O objetivo é montar um banco de dados com informações que mostram o comportamento local da pandemia, como características de saúde das pessoas infectadas (comorbidades), bairros mais atingidos e velocidade de disseminação da doença. Também, está incluída na pesquisa a avaliação do perfil de conduta recomendada para os pacientes, incluindo isolamento social, quarentena, encaminhamento ao Pronto-Atendimento ou à Unidade Hospitalar.

A coleta de dados está sendo realizada por acadêmicos do 6º ano de Medicina da Universidade, sob supervisão de um médico responsável, e vai durar até agosto de 2020. A investigação vai ser feita em pacientes com idade igual ou superior a 18 anos com suspeita da doença atendidos pelo Centro de Triagem no período de maio a agosto deste ano.
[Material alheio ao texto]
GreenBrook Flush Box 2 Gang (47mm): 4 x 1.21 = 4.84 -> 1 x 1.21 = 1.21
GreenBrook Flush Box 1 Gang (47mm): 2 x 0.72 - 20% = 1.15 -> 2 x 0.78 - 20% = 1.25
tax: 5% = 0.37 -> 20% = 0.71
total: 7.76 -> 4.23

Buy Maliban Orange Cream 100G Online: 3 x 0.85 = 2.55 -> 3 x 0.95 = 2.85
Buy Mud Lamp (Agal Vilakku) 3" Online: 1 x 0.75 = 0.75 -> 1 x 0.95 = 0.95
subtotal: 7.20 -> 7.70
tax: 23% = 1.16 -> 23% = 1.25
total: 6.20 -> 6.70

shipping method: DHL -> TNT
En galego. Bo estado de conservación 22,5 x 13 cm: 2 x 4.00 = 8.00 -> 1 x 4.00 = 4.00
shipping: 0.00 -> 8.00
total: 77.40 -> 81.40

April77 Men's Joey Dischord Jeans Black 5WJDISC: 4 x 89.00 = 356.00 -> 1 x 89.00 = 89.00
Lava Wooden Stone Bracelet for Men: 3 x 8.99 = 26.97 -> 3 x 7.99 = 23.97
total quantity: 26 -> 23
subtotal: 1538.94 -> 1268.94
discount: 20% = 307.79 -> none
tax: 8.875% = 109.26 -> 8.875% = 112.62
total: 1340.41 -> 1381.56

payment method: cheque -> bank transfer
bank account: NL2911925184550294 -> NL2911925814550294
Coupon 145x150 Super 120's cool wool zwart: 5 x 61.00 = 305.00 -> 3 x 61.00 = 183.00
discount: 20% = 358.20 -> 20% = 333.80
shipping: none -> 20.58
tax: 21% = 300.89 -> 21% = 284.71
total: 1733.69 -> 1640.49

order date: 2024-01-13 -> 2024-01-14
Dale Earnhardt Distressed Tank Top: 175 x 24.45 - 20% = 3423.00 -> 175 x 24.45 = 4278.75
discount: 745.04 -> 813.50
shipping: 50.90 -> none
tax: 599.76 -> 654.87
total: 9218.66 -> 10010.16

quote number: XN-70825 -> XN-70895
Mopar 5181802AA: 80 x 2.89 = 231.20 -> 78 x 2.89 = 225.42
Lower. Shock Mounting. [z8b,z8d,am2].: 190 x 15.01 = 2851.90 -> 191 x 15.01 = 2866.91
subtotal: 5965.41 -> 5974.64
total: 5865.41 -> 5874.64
Um estudo de coorte vai acompanhar os pacientes durante 30 a 60 dias após o atendimento presencial, com o objetivo de identificar novos sintomas que possam ter surgido de modo tardio.

Participam do estudo os professores de Medicina Glauco Adrieno Westphal, Luiz Henrique Melo, Marcus Vinícius Magno Gonçalves, Paulo Henrique Condeixa de França e os acadêmicos de Medicina Maitê Beatriz Bruckheimer Eger e Nayme Hechem Monfredini.